Brief
Reproduce the entries that follow precisely, setting aside any images.

** Provided records follows **

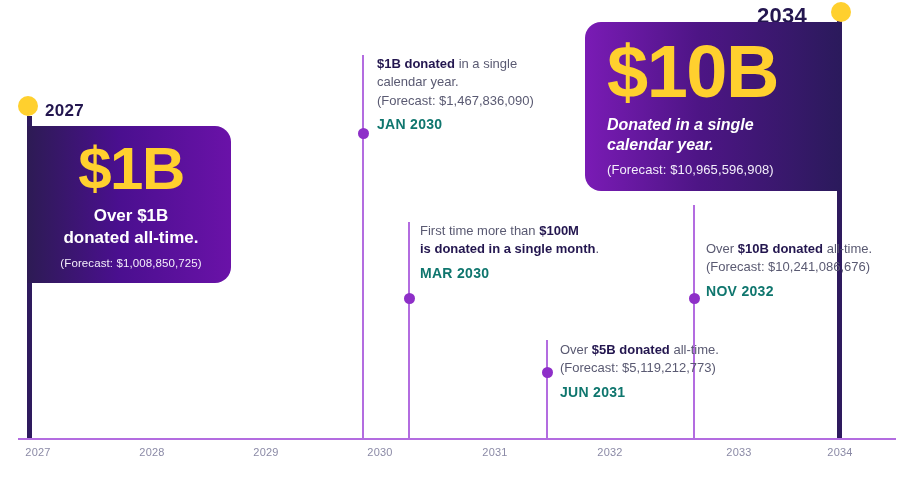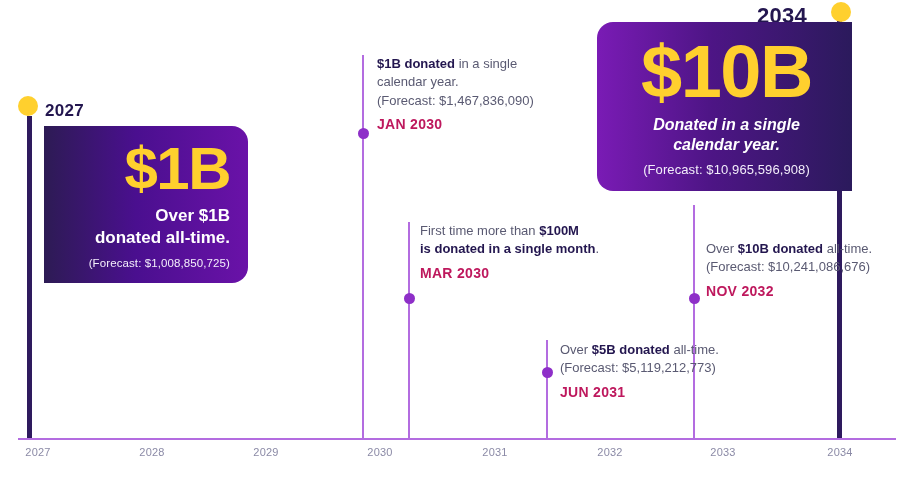--- a/index.html
+++ b/index.html
@@ -69,28 +69,26 @@
 
   
   .card {
     position: absolute;
     padding: 14px 18px 14px 22px;
     color: #ffffff;
   }
   .card.left {
     background: linear-gradient(90deg, #2d1b54 0%, #4a0f8f 45%, #6a12a8 100%);
     border-radius: 0 16px 16px 0;
-    text-align: right;
-    margin-left: 17px;
+    text-align: center;
   }
   .card.right {
     background: linear-gradient(90deg, #7a1bb5 0%, #4d1585 45%, #2b1a5c 100%);
     border-radius: 16px 0 0 16px;
-    text-align: center;
-    margin-left: 12px;
+    text-align: left;
   }
   .card-amount {
     color: #ffd02e;
     font-weight: bold;
     line-height: .98;
     letter-spacing: -1.5px;
   }
   .card.left .card-amount { font-size: 60px; }
   .card.right .card-amount { font-size: 74px; }
   .card-desc {
@@ -117,21 +115,21 @@
   }
   .anno-text {
     font-size: 13px;
     color: #5a5a72;
     line-height: 1.42;
   }
   .anno-text b { color: #23164f; font-weight: bold; }
   .anno-date {
     font-size: 14px;
     font-weight: bold;
-    color: #be185d;
+    color: #0f766e;
     letter-spacing: .3px;
     margin-top: 6px;
   }
 </style>
 </head>
 <body>
 
 <div class="canvas">
 
   <div class="stem major" style="left:27px; top:116px; height:324px;"></div>
@@ -142,21 +140,21 @@
   <div class="stem major" style="left:837px; top:18px; height:422px;"></div>
 
   <div class="axis-line"></div>
 
   <div class="axis-label" style="left:38px;">2027</div>
   <div class="axis-label" style="left:152px;">2028</div>
   <div class="axis-label" style="left:266px;">2029</div>
   <div class="axis-label" style="left:380px;">2030</div>
   <div class="axis-label" style="left:495px;">2031</div>
   <div class="axis-label" style="left:610px;">2032</div>
-  <div class="axis-label" style="left:723px;">2033</div>
+  <div class="axis-label" style="left:739px;">2033</div>
   <div class="axis-label" style="left:840px;">2034</div>
 
   <div class="dot-major" style="left:18px; top:96px;"></div>
   <div class="year-cap" style="left:45px; top:101px;">2027</div>
 
   <div class="card left" style="left:27px; top:126px; width:204px;">
     <div class="card-amount">$1B</div>
     <div class="card-desc">
       <div>Over $1B</div>
       <div>donated all-time.</div>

** End of Provided records **

Output of the exercise
--- a/index.html
+++ b/index.html
@@ -69,28 +69,26 @@
 
   
   .card {
     position: absolute;
     padding: 14px 18px 14px 22px;
     color: #ffffff;
   }
   .card.left {
     background: linear-gradient(90deg, #2d1b54 0%, #4a0f8f 45%, #6a12a8 100%);
     border-radius: 0 16px 16px 0;
-    text-align: right;
-    margin-left: 17px;
+    text-align: center;
   }
   .card.right {
     background: linear-gradient(90deg, #7a1bb5 0%, #4d1585 45%, #2b1a5c 100%);
     border-radius: 16px 0 0 16px;
-    text-align: center;
-    margin-left: 12px;
+    text-align: left;
   }
   .card-amount {
     color: #ffd02e;
     font-weight: bold;
     line-height: .98;
     letter-spacing: -1.5px;
   }
   .card.left .card-amount { font-size: 60px; }
   .card.right .card-amount { font-size: 74px; }
   .card-desc {
@@ -117,21 +115,21 @@
   }
   .anno-text {
     font-size: 13px;
     color: #5a5a72;
     line-height: 1.42;
   }
   .anno-text b { color: #23164f; font-weight: bold; }
   .anno-date {
     font-size: 14px;
     font-weight: bold;
-    color: #be185d;
+    color: #0f766e;
     letter-spacing: .3px;
     margin-top: 6px;
   }
 </style>
 </head>
 <body>
 
 <div class="canvas">
 
   <div class="stem major" style="left:27px; top:116px; height:324px;"></div>
@@ -142,21 +140,21 @@
   <div class="stem major" style="left:837px; top:18px; height:422px;"></div>
 
   <div class="axis-line"></div>
 
   <div class="axis-label" style="left:38px;">2027</div>
   <div class="axis-label" style="left:152px;">2028</div>
   <div class="axis-label" style="left:266px;">2029</div>
   <div class="axis-label" style="left:380px;">2030</div>
   <div class="axis-label" style="left:495px;">2031</div>
   <div class="axis-label" style="left:610px;">2032</div>
-  <div class="axis-label" style="left:723px;">2033</div>
+  <div class="axis-label" style="left:739px;">2033</div>
   <div class="axis-label" style="left:840px;">2034</div>
 
   <div class="dot-major" style="left:18px; top:96px;"></div>
   <div class="year-cap" style="left:45px; top:101px;">2027</div>
 
   <div class="card left" style="left:27px; top:126px; width:204px;">
     <div class="card-amount">$1B</div>
     <div class="card-desc">
       <div>Over $1B</div>
       <div>donated all-time.</div>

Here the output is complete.